Il a fermement indiqué que des retenues appliquées à des enseignants n’ayant pas observé de grève sont inacceptables. À cet effet, il dit avoir instruit le ministre de l’Éducation nationale de procéder à des vérifications et de rétablir les intéressés dans leurs droits. « Il m’est revenu que des enseignants non grévistes ont subi des ponctions. Vérifiez cela et restituez-leur leur dû », a-t-il déclaré lors de la cérémonie marquant le neuvième anniversaire du Mouvement des enseignants de son parti (MONEP).
En revanche, le chef du gouvernement s’est montré intransigeant concernant les enseignants ayant effectivement participé aux mouvements de grève. Il a rappelé que l’exercice du droit de grève, bien que légitime, implique des responsabilités. « Lorsqu’un enseignant choisit de faire grève, au détriment des élèves, il agit dans un cadre légal et en assume les conséquences », a-t-il souligné.

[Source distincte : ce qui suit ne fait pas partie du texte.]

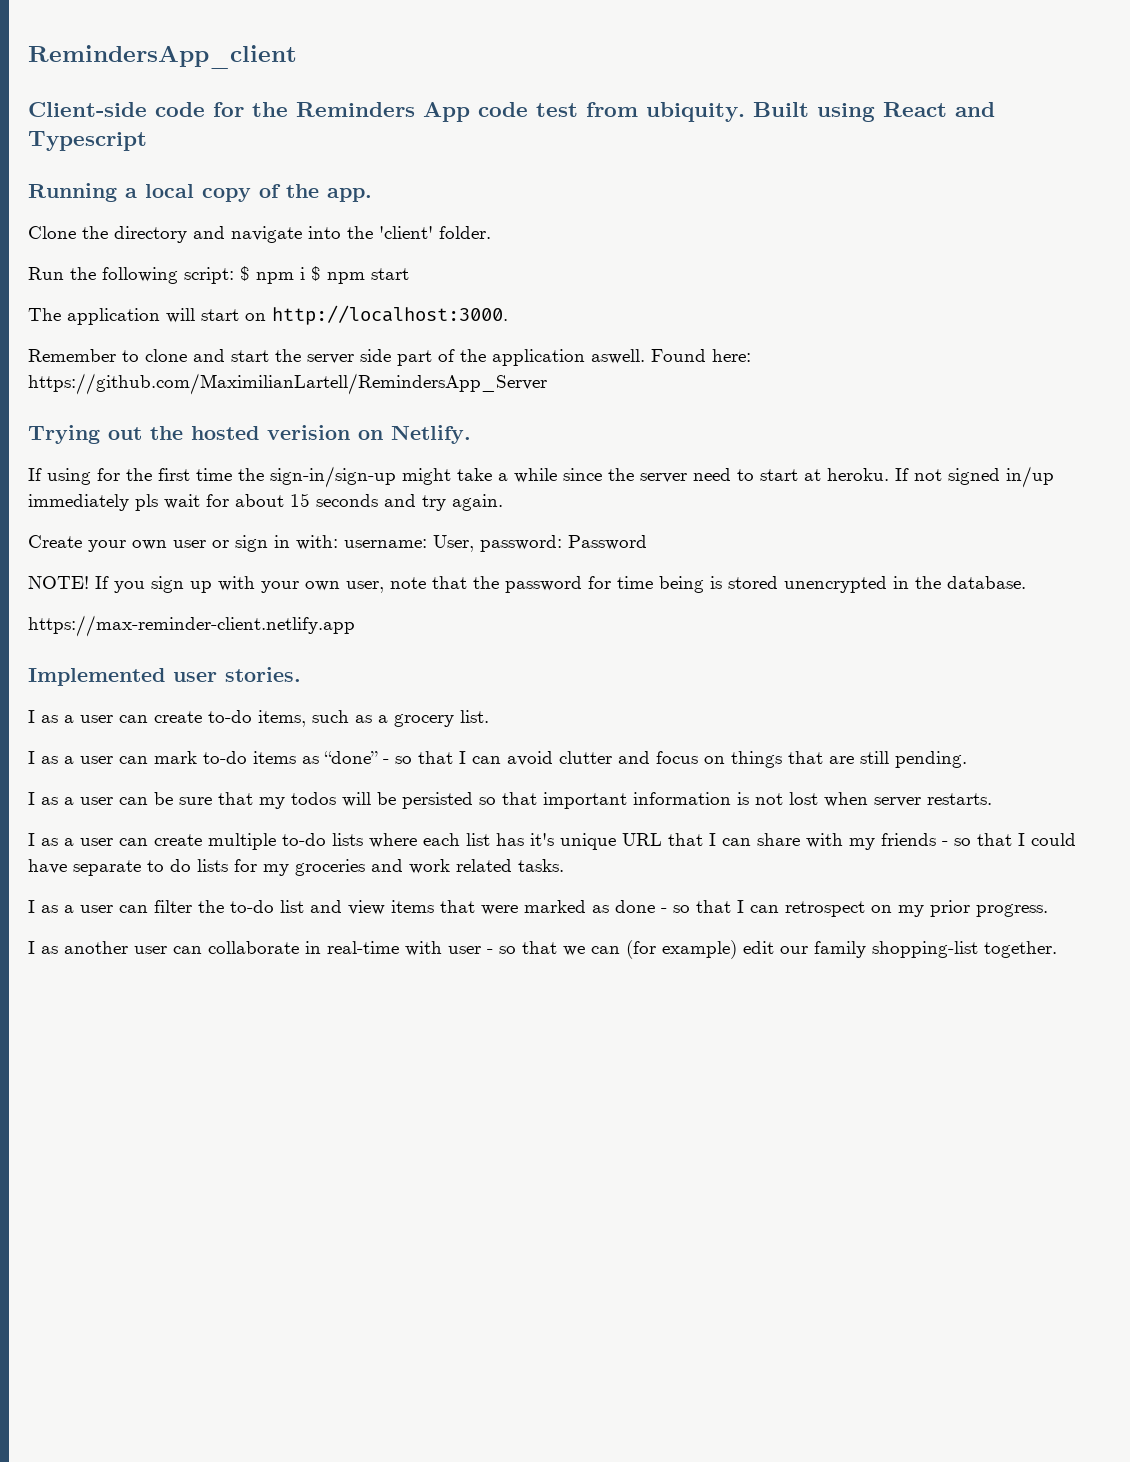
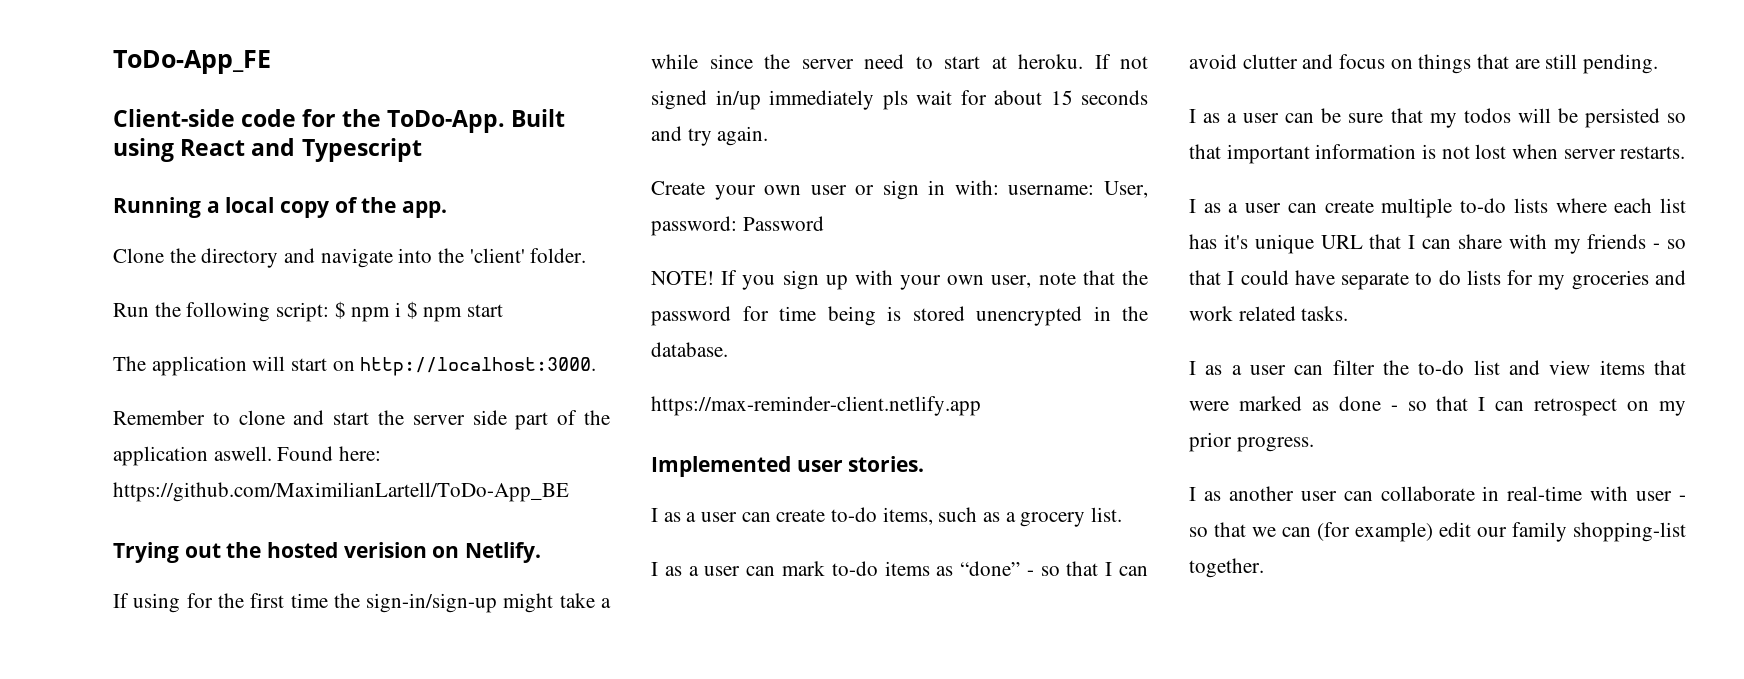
[28,45,297,69] RemindersApp_client -> [113,50,271,74] ToDo-App_FE
[296,102,745,122] Reminders App code test from ubiquity. -> [386,110,505,133] ToDo-App.
[28,373,547,395] https://github.com/MaximilianLartell/RemindersApp_Server -> [113,482,569,502] https://github.com/MaximilianLartell/ToDo-App_BE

Dans la même logique, il estime que l’État est fondé, sur les mêmes bases légales, à appliquer le principe selon lequel tout travail non effectué ne donne pas droit à rémunération. « Ce n’est ni un délit ni un crime, mais l’exercice réciproque de droits reconnus à chacun », a-t-il insisté.
Le Premier ministre a également jugé incohérent de réclamer un salaire intégral après plusieurs jours de grève. « On ne peut pas s’absenter pendant vingt jours et exiger le paiement complet. Même sur le plan moral, cela ne se justifie pas », a-t-il conclu.